いずれのカードも有効期限は5年間だが、「Lite」は契約更新できないため、有効期限が来ると残高が残っていても無効になる。
- チャージ方法
WebMoneyプリペイドカードは前払い型「プリペイド」であり、カードに通貨価値(バリュー)をチャージする必要がある。上限は100万ポイント(円)まで。
- 利用可能加盟店
WebMoney加盟店およびMasterCard加盟店で利用可能。ただし、高速道路・ガソリンスタンド・電気・ガスなどの公共料金や携帯電話などには利用できない。
auペイメント
auペイメント株式会社(英: au Payment Corporation)とは、東京都港区港南に本社を置く、ネット上などの電子マネーを運営する企業。auフィナンシャルホールディングス株式会社の完全子会社[12]。
沿革
- 1988年3月24日 - コンピュータシステムの研究、開発、製造及び販売を目的とした株式会社エスジー通商を設立[13]

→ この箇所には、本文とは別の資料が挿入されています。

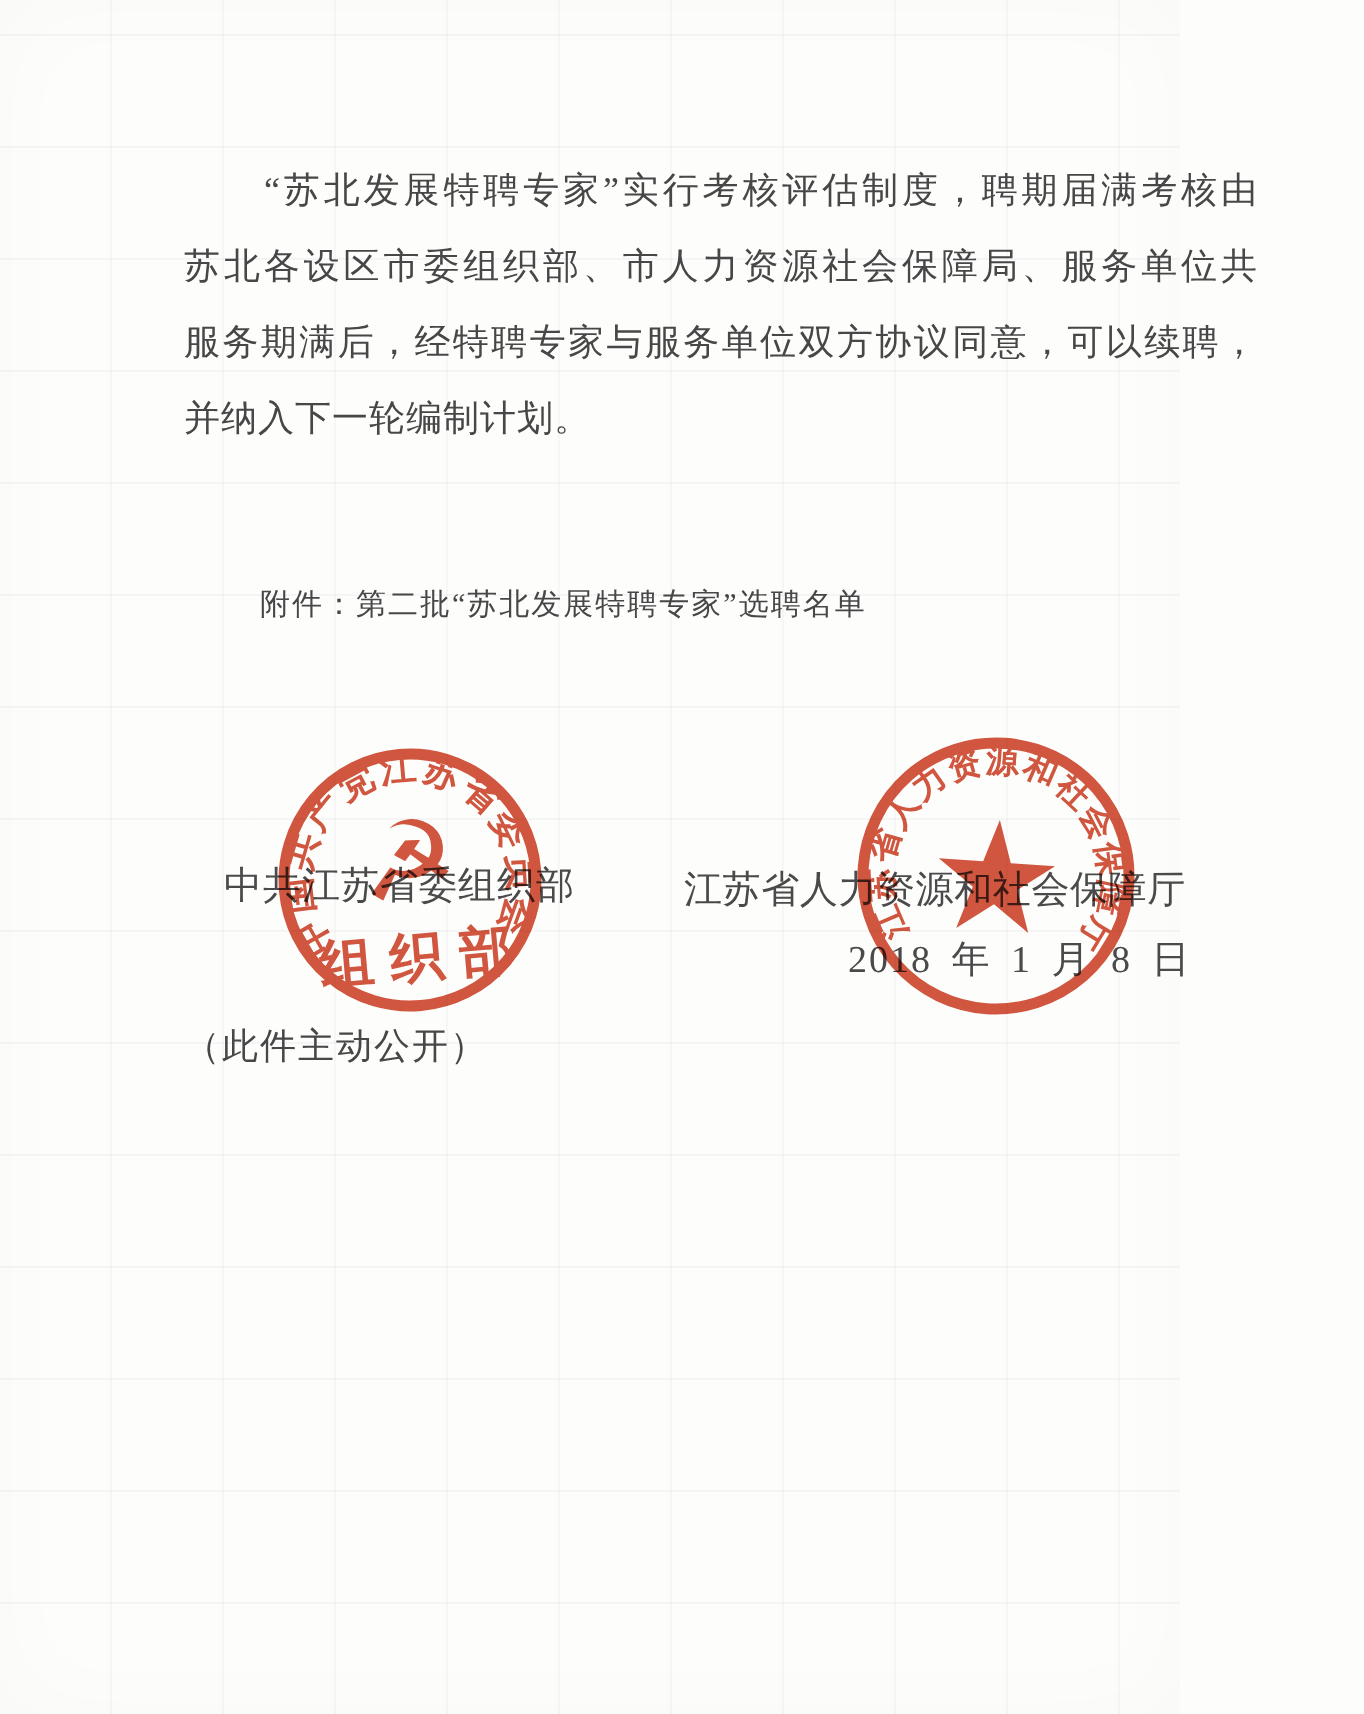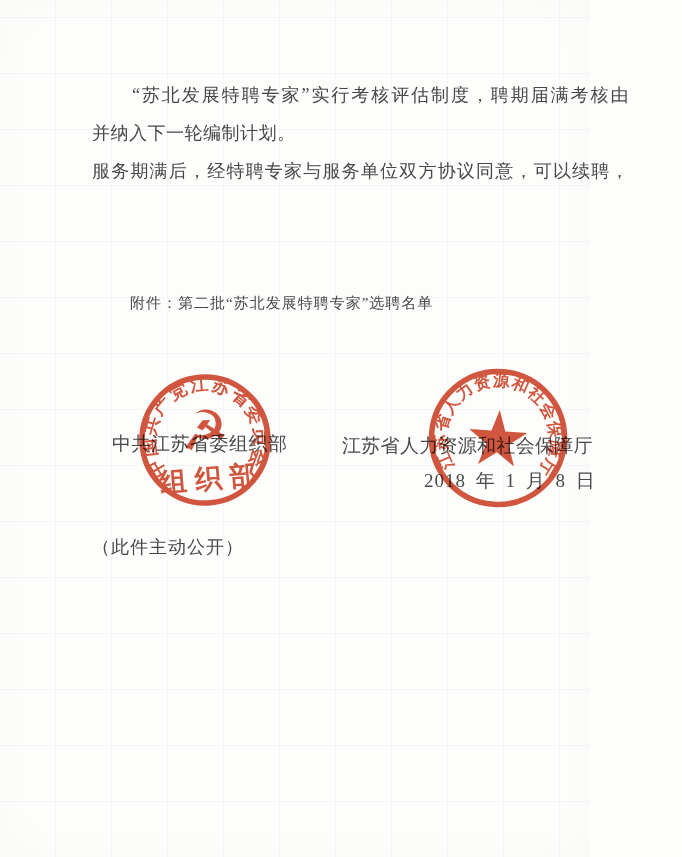"苏北各设区市委组织部、市人力资源社会保障局、服务单位共" div.line { html: none -> <div>苏北各设区市委组织部、市人力资源社会保障局、服务单位共</div> }
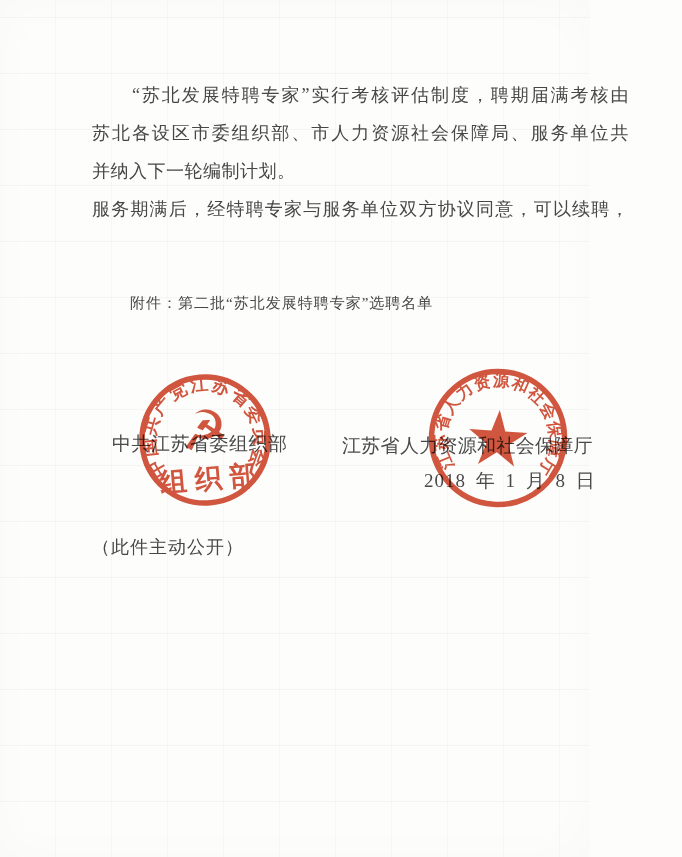"并纳入下一轮编制计划。" div.line { order: before "服务期满后，经特聘专家与服务单位双方协议同意，可以续聘，" -> after "服务期满后，经特聘专家与服务单位双方协议同意，可以续聘，" }
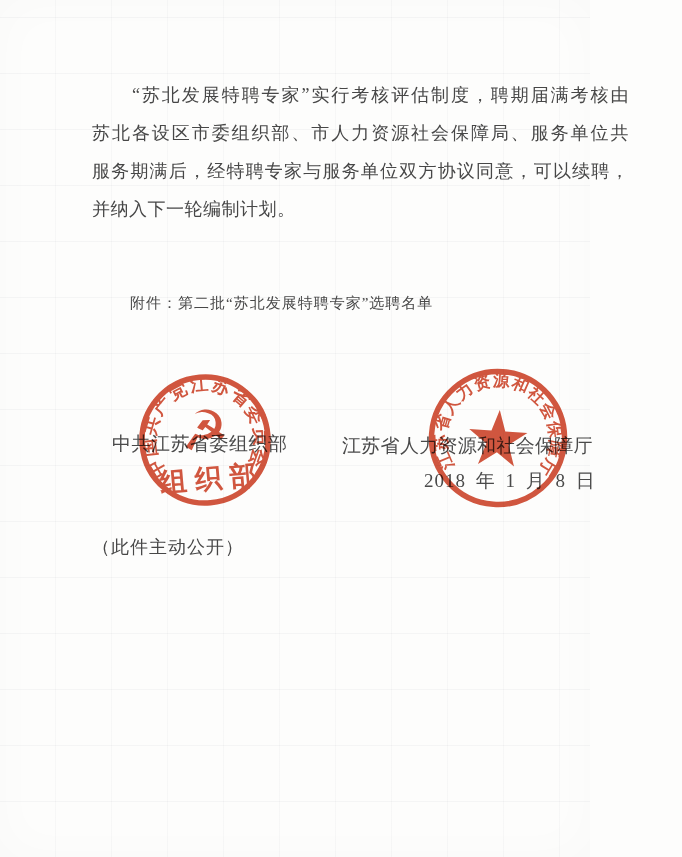"（此件主动公开）" .disclosure { top: 534px -> 510px }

- 1999年2月 - 株式会社ウェブマネーへ社名変更。
- 1999年5月10日 - 株式会社アイフォーからWebMoney事業を譲り受け、電子マネー「WebMoney」の発行・販売・電子決済サービスを提供開始
- 2003年7月7日 - 親会社の株式会社ラストサマーホールディングスが保有する株式会社ウェブマネーの株式を株式会社フェイスに売却したことに伴い、フェイス傘下に入る[14]
- 2007年12月6日 - ジャスダックNEO市場上場
- 2010年10月12日 - ヘラクレスとジャスダックが市場統合し、JASDAQグロースへ移行
- 2011年6月10日 - KDDIがウェブマネーに対する株式公開買付け(TOB)の開始を発表[15]。KDDIではTOBで発行済株式の2/3超の取得を目指し、将来的には完全子会社化する方針。当時の親会社のフェイスはこれに賛同した
- 2011年7月12日 - KDDIによるTOBが成立し、同年7月19日付で親会社がKDDIに移動[16]
- 2011年10月11日 - JASDAQから上場廃止[17]
- 2011年10月14日 - KDDIが同社を完全子会社化[17]
- 2019年4月1日 - 親会社がこれまでのKDDIから、同日に設立されるauフィナンシャルホールディングスへ移動[12][18]。
- 2020年4月1日 - 社名を「auペイメント株式会社」へ変更[18][19]。
脚注
注釈
- ^ 類似のものとしては、プリペイド式の携帯電話でも導入されている。同様にカードやシートで提供され、数字を入力して通話度数をチャージする。